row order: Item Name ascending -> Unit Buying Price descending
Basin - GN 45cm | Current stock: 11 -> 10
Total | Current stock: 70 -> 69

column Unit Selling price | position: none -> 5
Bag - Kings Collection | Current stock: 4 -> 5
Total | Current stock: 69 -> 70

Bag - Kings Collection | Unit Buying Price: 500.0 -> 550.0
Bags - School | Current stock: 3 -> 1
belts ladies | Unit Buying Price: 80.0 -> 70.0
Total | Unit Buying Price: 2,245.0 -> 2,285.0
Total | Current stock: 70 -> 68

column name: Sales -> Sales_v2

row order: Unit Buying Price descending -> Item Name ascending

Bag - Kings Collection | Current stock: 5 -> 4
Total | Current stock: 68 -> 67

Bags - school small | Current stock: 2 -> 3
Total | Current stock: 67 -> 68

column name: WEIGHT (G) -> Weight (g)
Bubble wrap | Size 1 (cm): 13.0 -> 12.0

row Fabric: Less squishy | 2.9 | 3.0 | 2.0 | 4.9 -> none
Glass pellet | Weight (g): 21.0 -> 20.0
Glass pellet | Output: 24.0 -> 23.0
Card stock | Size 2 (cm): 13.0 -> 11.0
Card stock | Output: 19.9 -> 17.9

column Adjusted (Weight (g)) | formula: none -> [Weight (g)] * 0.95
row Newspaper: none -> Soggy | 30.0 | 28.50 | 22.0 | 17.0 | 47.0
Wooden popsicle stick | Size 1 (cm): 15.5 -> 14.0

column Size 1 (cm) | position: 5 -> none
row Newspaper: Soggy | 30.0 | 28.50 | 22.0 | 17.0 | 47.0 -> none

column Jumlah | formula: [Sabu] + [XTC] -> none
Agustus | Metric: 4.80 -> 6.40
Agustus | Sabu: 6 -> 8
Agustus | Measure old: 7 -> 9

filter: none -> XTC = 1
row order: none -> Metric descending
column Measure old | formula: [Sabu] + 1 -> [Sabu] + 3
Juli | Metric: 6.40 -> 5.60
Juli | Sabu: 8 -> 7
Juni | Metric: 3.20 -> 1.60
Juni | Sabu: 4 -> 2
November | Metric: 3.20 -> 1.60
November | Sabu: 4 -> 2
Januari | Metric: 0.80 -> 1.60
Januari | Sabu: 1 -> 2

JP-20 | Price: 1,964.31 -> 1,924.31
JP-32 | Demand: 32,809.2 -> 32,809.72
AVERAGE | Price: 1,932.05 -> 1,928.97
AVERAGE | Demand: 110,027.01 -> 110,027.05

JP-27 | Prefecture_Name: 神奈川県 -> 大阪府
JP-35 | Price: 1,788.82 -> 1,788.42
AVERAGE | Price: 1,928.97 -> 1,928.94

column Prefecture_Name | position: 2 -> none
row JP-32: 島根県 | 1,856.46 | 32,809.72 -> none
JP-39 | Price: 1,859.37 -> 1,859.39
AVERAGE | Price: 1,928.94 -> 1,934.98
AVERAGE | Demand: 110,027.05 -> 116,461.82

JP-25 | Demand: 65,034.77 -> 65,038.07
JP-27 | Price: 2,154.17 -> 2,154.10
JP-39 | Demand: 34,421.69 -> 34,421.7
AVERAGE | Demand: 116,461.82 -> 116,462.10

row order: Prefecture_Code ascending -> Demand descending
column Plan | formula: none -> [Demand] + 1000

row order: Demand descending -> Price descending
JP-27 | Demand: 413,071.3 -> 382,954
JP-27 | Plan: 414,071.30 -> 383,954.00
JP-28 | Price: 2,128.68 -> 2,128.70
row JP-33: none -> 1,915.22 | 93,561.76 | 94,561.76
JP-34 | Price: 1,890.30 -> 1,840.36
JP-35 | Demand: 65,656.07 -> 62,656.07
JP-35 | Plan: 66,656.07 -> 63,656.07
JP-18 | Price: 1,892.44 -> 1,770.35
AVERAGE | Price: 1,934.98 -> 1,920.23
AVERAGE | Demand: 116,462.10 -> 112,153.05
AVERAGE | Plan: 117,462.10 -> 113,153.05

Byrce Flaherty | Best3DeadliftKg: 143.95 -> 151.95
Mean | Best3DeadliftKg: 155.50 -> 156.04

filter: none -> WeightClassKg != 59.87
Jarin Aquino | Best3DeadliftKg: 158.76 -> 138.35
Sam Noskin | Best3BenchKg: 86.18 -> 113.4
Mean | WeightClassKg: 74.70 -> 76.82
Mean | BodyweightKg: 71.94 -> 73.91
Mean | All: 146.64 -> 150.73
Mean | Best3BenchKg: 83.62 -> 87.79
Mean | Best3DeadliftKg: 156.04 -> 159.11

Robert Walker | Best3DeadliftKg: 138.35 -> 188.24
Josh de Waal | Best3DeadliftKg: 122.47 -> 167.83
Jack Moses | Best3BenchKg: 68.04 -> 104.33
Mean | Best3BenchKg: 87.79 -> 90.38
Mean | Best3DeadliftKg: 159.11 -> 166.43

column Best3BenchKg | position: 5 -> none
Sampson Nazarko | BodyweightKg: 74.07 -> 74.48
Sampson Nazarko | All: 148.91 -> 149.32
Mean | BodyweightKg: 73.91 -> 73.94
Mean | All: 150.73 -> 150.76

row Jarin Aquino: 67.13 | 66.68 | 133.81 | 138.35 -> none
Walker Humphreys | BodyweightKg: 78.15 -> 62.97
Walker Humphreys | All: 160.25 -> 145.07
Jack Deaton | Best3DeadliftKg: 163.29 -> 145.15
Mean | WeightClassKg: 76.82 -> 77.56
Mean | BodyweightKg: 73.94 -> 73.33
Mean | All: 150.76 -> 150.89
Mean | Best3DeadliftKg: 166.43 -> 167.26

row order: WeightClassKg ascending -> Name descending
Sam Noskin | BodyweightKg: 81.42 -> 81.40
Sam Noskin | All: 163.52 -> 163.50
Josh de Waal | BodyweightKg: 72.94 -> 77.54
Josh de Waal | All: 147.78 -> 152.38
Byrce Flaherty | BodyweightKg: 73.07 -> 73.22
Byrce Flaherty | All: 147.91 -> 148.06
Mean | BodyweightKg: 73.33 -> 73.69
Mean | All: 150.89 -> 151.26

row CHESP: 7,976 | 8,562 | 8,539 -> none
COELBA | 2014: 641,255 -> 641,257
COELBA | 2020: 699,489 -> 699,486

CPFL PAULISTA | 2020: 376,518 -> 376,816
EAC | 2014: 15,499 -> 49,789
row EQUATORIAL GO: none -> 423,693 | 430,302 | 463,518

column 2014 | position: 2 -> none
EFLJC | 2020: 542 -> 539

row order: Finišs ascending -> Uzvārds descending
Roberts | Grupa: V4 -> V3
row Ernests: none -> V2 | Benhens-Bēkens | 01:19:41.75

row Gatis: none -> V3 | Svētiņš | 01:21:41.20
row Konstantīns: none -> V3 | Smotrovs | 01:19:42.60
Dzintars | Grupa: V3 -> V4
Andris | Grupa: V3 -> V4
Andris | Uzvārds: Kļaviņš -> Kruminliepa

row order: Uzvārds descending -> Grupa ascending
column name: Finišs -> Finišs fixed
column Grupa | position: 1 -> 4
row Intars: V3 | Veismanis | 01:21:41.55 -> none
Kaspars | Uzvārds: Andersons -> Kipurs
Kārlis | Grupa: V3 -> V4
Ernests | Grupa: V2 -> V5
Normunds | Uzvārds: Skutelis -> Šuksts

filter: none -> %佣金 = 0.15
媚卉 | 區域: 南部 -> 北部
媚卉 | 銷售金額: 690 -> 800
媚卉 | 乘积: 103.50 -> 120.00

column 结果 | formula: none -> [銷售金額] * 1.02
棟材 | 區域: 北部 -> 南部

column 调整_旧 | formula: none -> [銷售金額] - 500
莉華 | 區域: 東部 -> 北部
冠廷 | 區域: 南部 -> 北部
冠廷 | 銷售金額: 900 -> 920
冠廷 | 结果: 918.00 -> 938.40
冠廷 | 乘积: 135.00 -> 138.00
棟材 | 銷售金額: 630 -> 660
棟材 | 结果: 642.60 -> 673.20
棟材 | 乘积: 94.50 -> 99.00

■ TASK BRIEF
From the records above, retype only the lines starting at the line that contains "column name: Sales -> Sales_v2" and ending at the line that contains "Glass pellet | Output: 24.0 -> 23.0", both included.

■ EXERCISE RESULT
column name: Sales -> Sales_v2

row order: Unit Buying Price descending -> Item Name ascending

Bag - Kings Collection | Current stock: 5 -> 4
Total | Current stock: 68 -> 67

Bags - school small | Current stock: 2 -> 3
Total | Current stock: 67 -> 68

column name: WEIGHT (G) -> Weight (g)
Bubble wrap | Size 1 (cm): 13.0 -> 12.0

row Fabric: Less squishy | 2.9 | 3.0 | 2.0 | 4.9 -> none
Glass pellet | Weight (g): 21.0 -> 20.0
Glass pellet | Output: 24.0 -> 23.0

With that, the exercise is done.